- [Action item] Search each line below for the word "date" and list those that contain it.

- [Data listing]
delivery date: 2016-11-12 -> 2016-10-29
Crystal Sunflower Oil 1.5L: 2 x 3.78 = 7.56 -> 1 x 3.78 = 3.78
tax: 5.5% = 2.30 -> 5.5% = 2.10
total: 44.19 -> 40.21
---
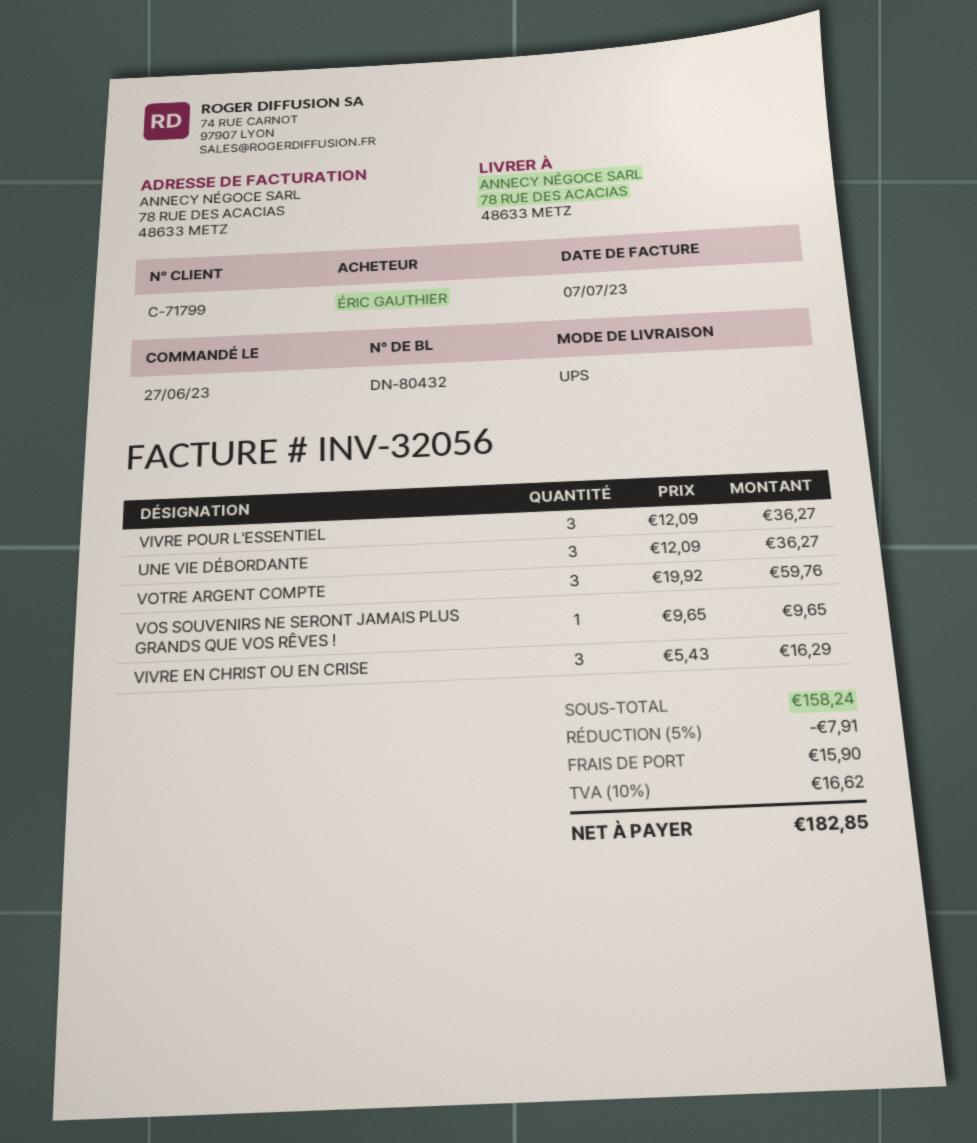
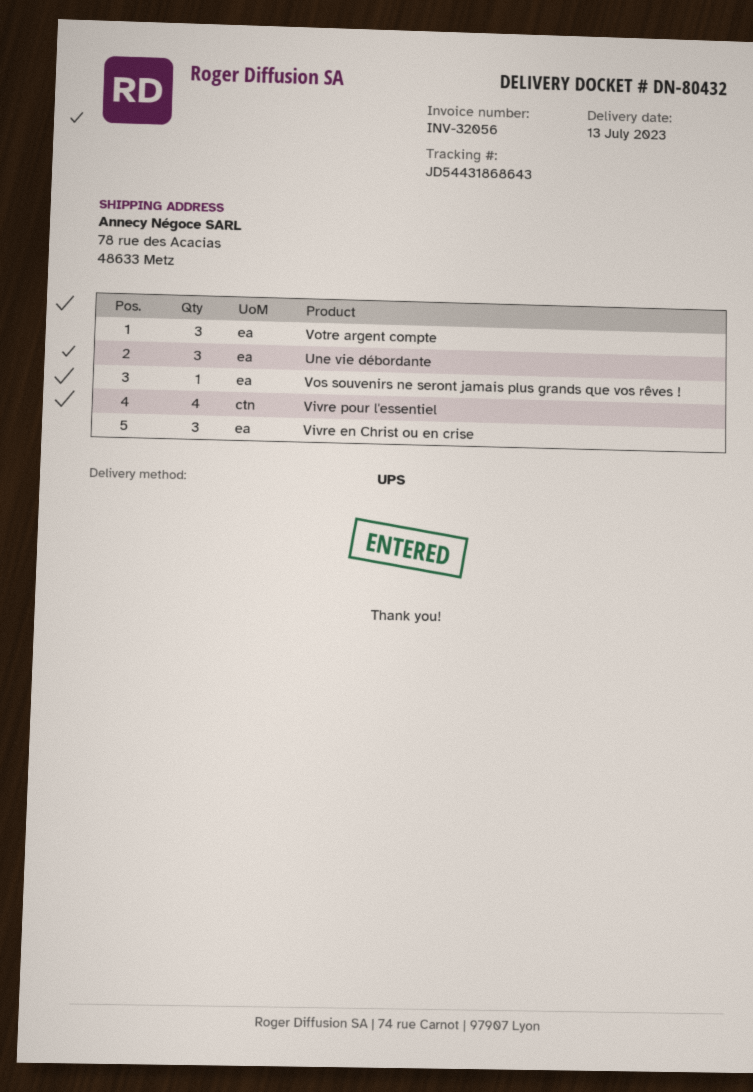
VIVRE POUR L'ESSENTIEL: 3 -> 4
--
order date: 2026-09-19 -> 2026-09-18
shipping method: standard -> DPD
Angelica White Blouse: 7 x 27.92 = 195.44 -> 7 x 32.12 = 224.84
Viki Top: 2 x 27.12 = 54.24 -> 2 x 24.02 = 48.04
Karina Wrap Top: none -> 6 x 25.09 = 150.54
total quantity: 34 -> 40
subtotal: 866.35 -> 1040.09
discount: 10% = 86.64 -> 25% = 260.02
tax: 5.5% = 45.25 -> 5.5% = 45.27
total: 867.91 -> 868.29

- [The completed task]
delivery date: 2016-11-12 -> 2016-10-29
order date: 2026-09-19 -> 2026-09-18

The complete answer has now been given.